“Nunca pedi um único euro à seleção italiana”, afirmou Gianluigi Donnarumma, em meio a um clima de incerteza e descontentamento após a eliminação da seleção italiana de futebol. A declaração do goleiro surge em um momento crítico, onde a Itália não conseguiu se classificar para a Copa do Mundo pela terceira vez consecutiva, um feito sem precedentes na história do futebol italiano.
A seleção, tetracampeã mundial, enfrenta uma crise profunda que resultou na dispensa do técnico Gennaro Gattuso. A saída de Gattuso foi um reflexo da insatisfação com o desempenho da equipe, que não conseguiu se destacar nas eliminatórias.

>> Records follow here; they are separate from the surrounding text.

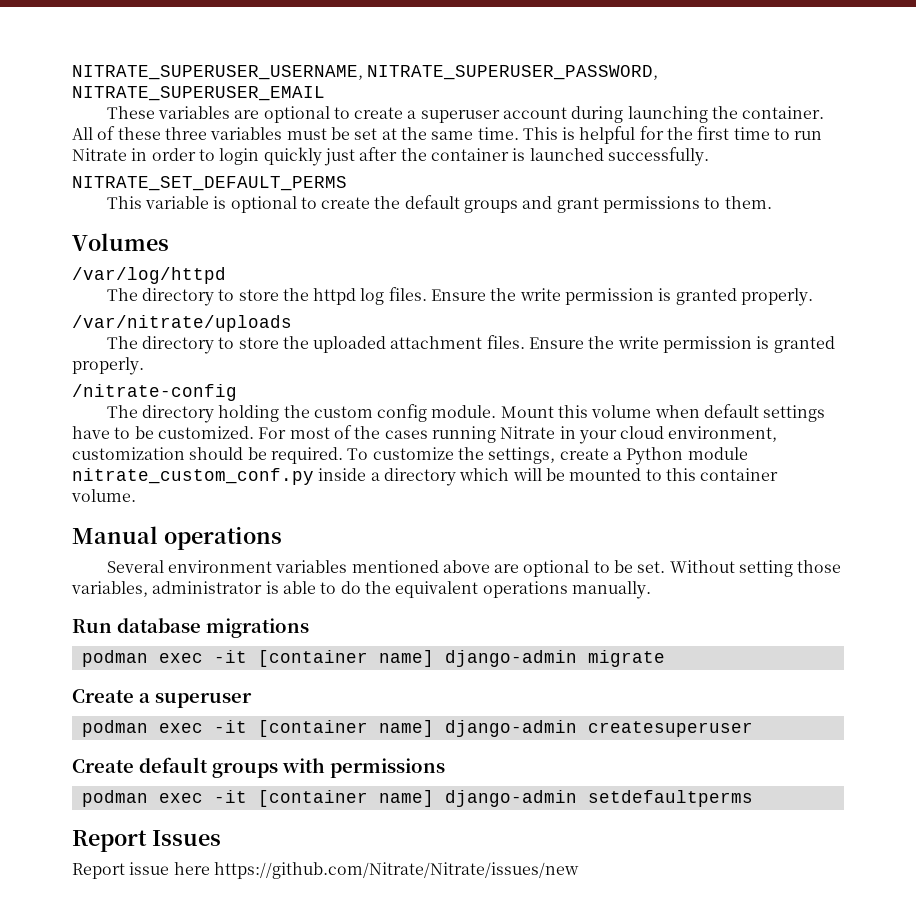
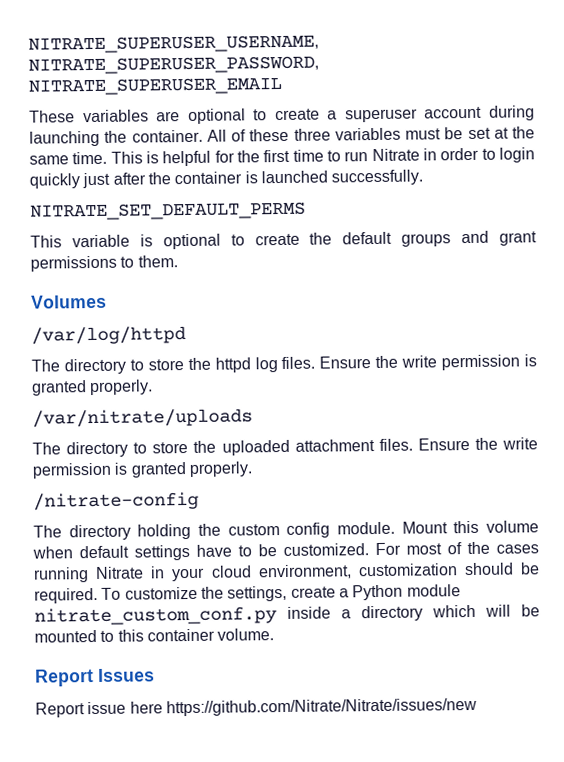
[72,526,282,550] [106,560,842,577] [71,581,651,599] [72,618,309,638] [81,650,665,667] [72,689,252,708] [81,720,753,737] [72,757,445,778] [81,790,753,807] // Manual operations // Several environment variables mentioned above are optional to be set. Without setting those variables, administrator is able to do the equivalent operations manually. // Run database migrations // podman exec -it [container name] django-admin migrate // Create a superuser // podman exec -it [container name] django-admin createsuperuser // Create default groups with permissions // podman exec -it [container name] django-admin setdefaultperms -> (275, 634) none

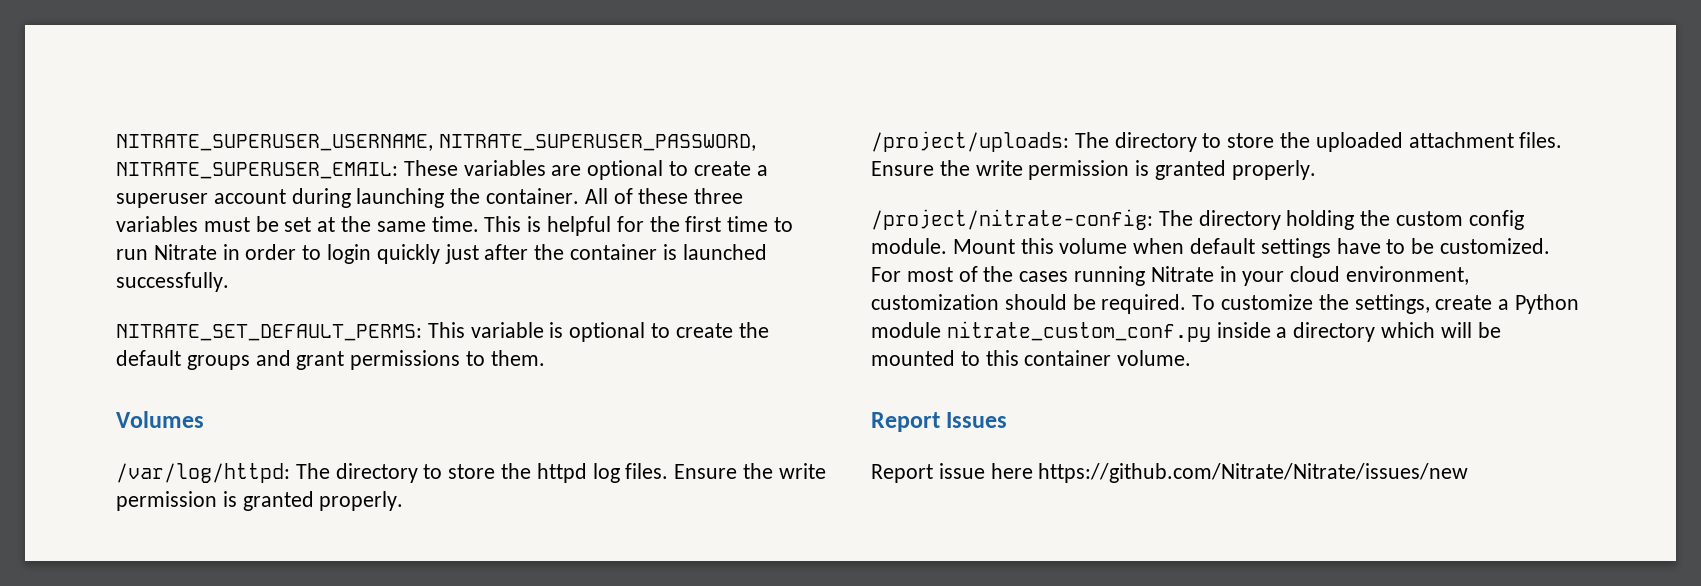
[28,76,282,96] NITRATE_SUPERUSER_EMAIL // -> [116,162,398,179] NITRATE_SUPERUSER_EMAIL:
[30,201,306,221] NITRATE_SET_DEFAULT_PERMS // -> [116,324,422,341] NITRATE_SET_DEFAULT_PERMS:
[31,326,186,345] /var/log/httpd // -> [116,463,290,483] /var/log/httpd:
[32,408,253,428] /var/nitrate/uploads // -> [871,131,1069,152] /project/uploads:
[33,491,199,511] /nitrate-config // -> [871,209,1153,230] /project/nitrate-config:

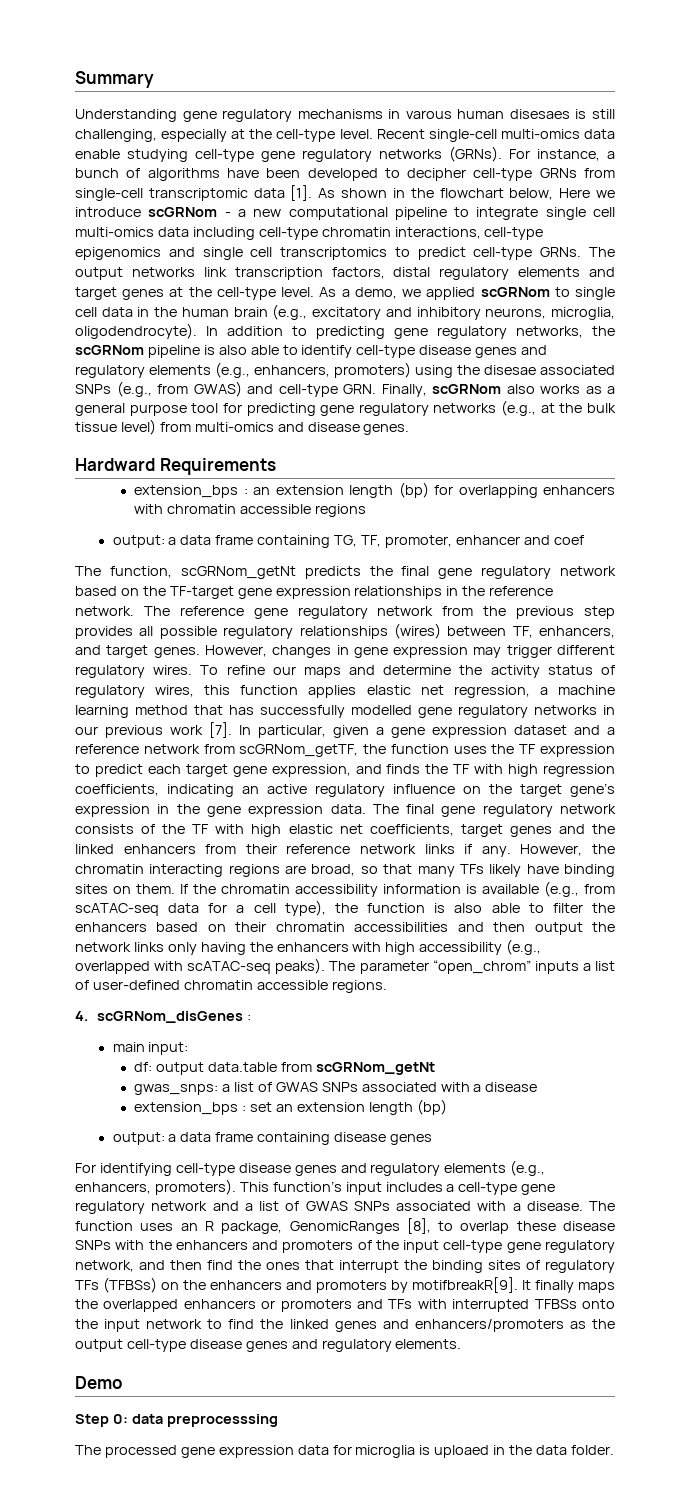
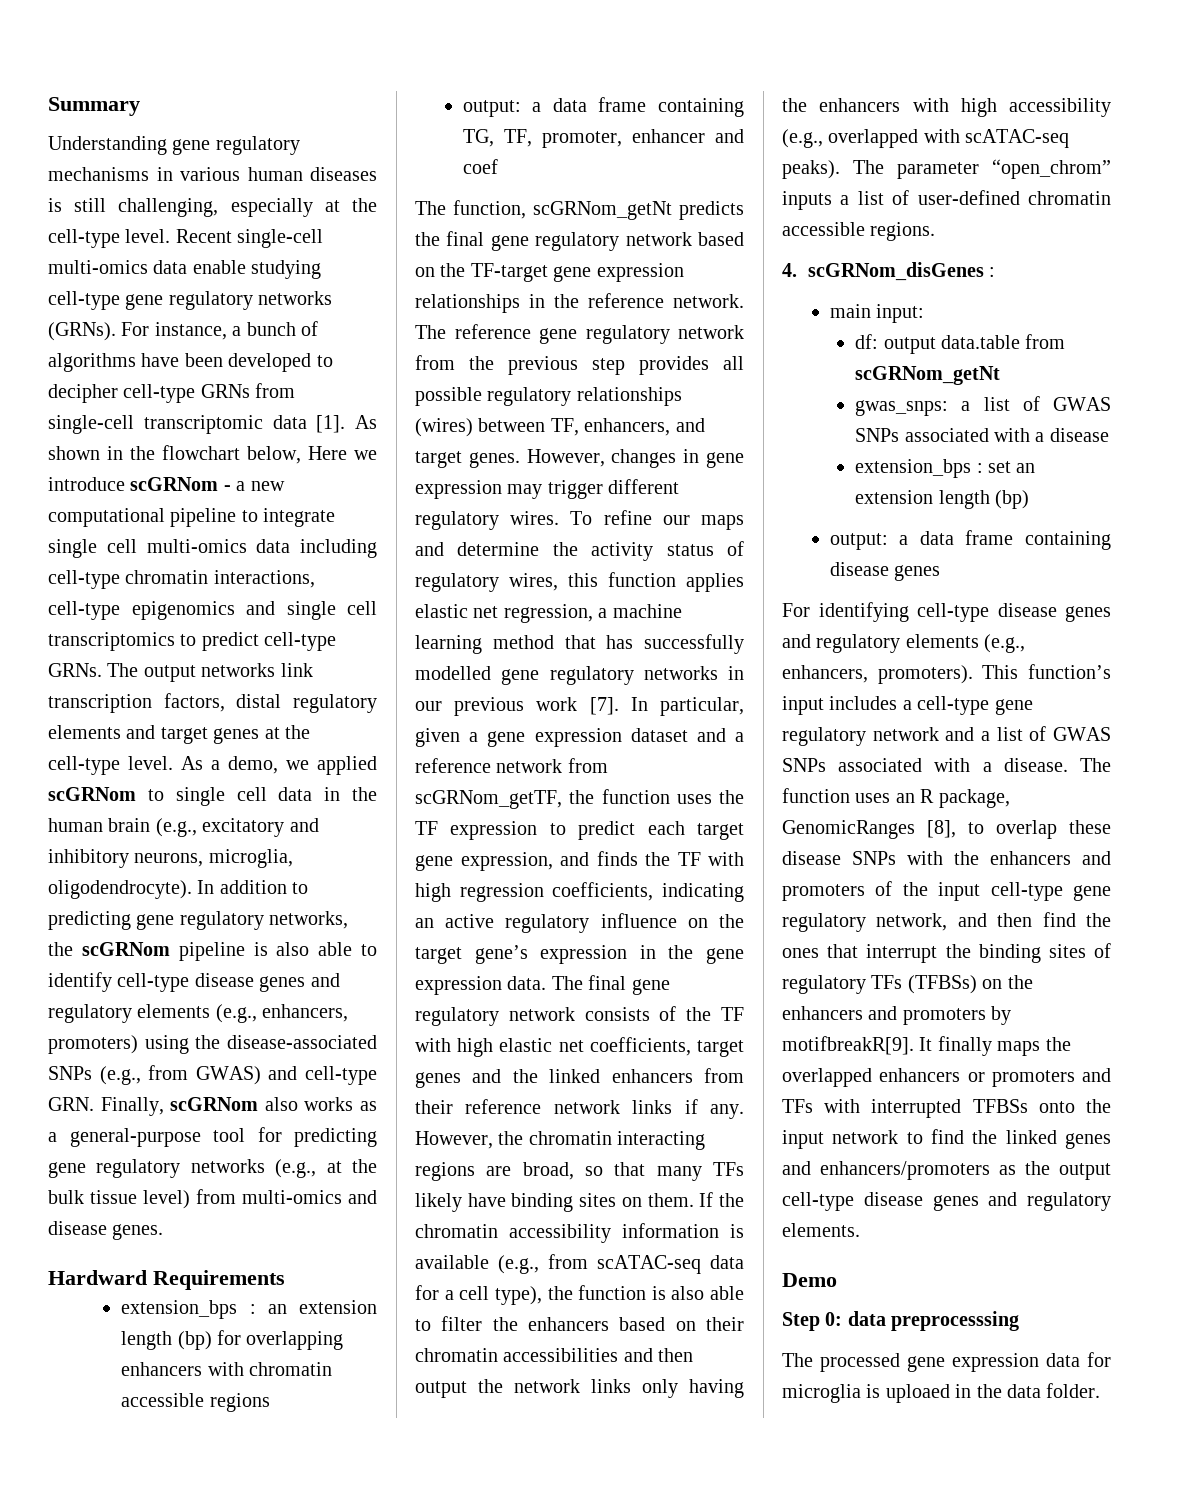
[405,109,570,119] varous human disesaes -> [180,167,377,181] various human diseases
[484,365,615,375] disesae associated -> [227,1035,377,1049] disease-associated
[75,403,187,416] general purpose -> [69,1128,201,1147] general-purpose

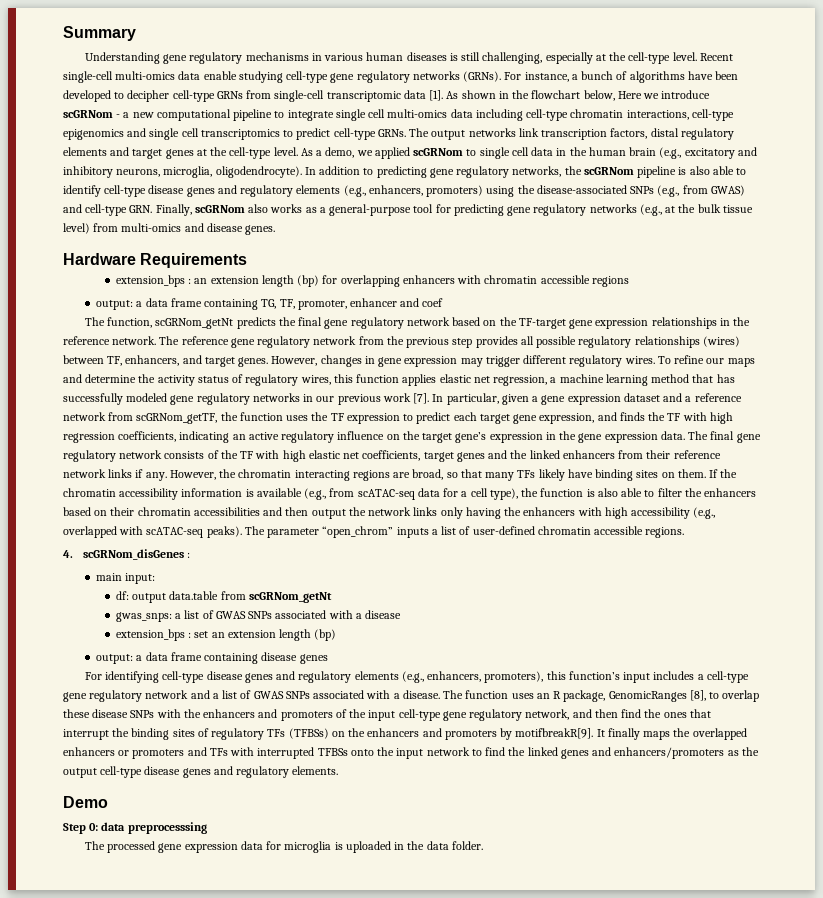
[48,1270,147,1285] Hardward -> [63,253,136,265] Hardware
[415,666,491,680] modelled -> [126,393,168,402] modeled
[877,665,1019,684] promoters). This -> [484,671,566,683] promoters), this
[885,1384,950,1403] uploaed -> [345,841,391,853] uploaded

Agora, a federação italiana de futebol busca um novo treinador para iniciar um ciclo de renovação.
Antonio Conte, ex-treinador da seleção e um dos favoritos para assumir o cargo, é visto como uma opção viável para reerguer a equipe. No entanto, outros nomes como Pep Guardiola e Gian Piero Gasperini também são mencionados, embora ambos tenham contratos firmes com suas atuais equipes, o Manchester City e a Roma, respectivamente.
Gabriele Gravina, presidente da FIGC, renunciou ao cargo em 2 de abril, citando que “a seleção é só um reflexo do calcio como um todo”. Ele destacou que mudanças na liderança ou reformas isoladas não serão suficientes para restaurar a competitividade do futebol italiano. O cenário atual da Serie A, onde 67,9% dos minutos jogados são por jogadores estrangeiros, e apenas 1,9% por jogadores sub-21 elegíveis à seleção nacional, evidencia a necessidade de uma reestruturação mais ampla.
Além disso, o futebol profissional italiano enfrenta um prejuízo anual superior a 730 milhões de euros, o que levanta questões sobre a sustentabilidade e o futuro do esporte no país. A falta de investimento em talentos locais e a dependência de jogadores estrangeiros são preocupações que precisam ser abordadas para que a seleção possa voltar a ser competitiva.
Donnarumma, que se destacou como um dos principais jogadores da seleção, também comentou sobre a pressão que a equipe enfrenta. “Fiquei mais magoado com os comentários e as palavras que foram ditas do que com qualquer outra coisa”, disse ele, referindo-se à crítica que a seleção recebeu após a eliminação.
Com a Copa do Mundo se aproximando, a seleção italiana precisa urgentemente encontrar um novo caminho e um novo líder que possa inspirar a equipe e os torcedores. O próximo passo será crucial para determinar se a Itália conseguirá se reerguer e voltar a brilhar nos palcos internacionais.